[Before-and-after change data]
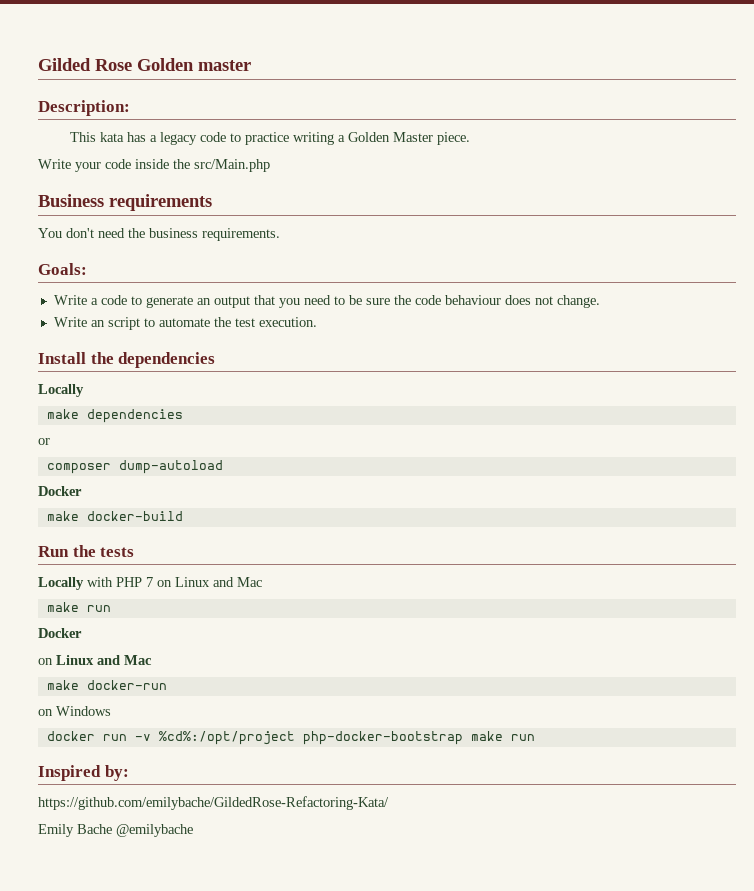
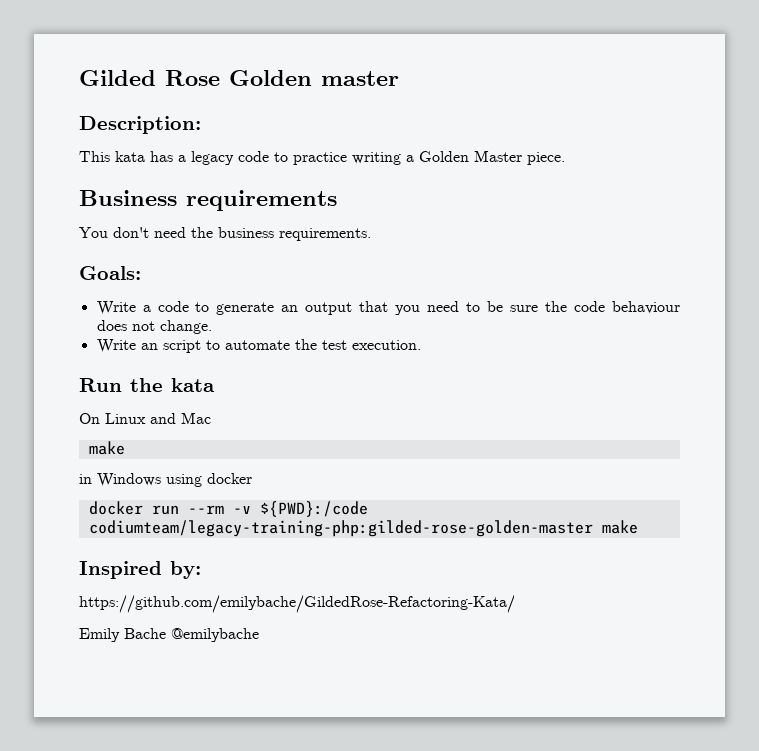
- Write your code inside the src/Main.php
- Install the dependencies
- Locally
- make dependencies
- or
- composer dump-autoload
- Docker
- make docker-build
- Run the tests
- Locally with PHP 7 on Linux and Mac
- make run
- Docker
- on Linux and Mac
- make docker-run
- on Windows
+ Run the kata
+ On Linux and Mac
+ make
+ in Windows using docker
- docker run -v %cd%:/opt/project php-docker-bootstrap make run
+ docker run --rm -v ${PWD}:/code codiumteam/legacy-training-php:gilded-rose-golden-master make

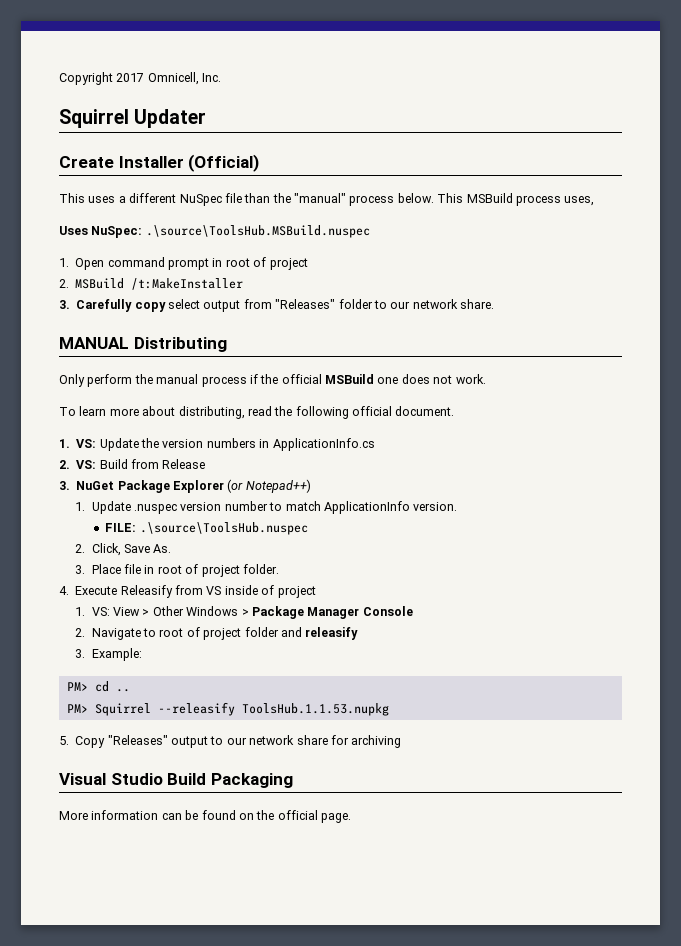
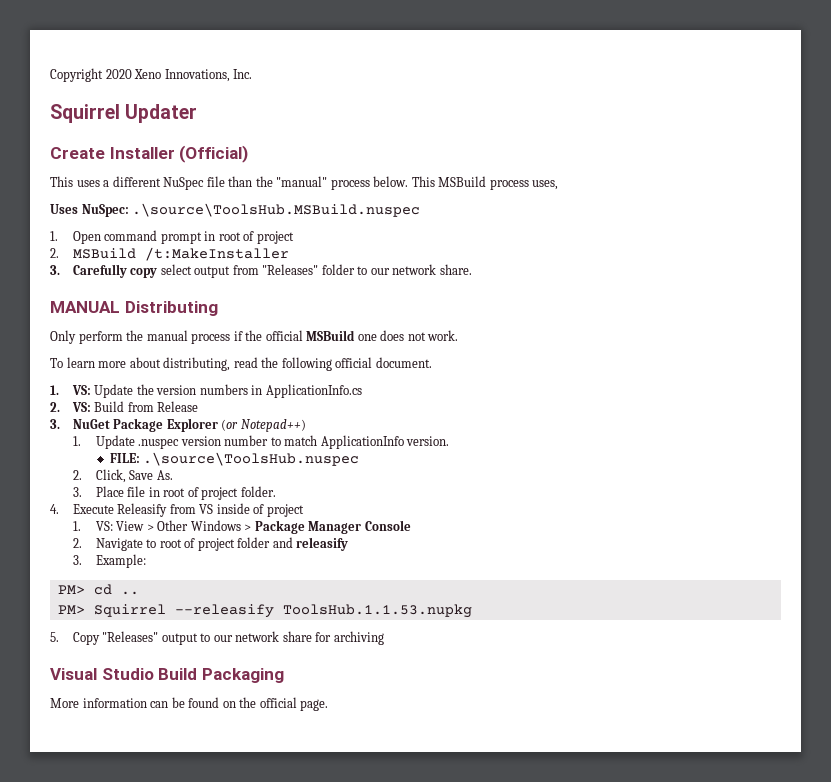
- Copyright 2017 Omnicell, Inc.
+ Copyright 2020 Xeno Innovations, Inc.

● **AIM OF THE EXERCISE**
Copy out every line from the data above in which the word "make" occurs.

● **WRITTEN ANSWER**
- make dependencies
- make docker-build
- make run
- make docker-run
+ make
- docker run -v %cd%:/opt/project php-docker-bootstrap make run
+ docker run --rm -v ${PWD}:/code codiumteam/legacy-training-php:gilded-rose-golden-master make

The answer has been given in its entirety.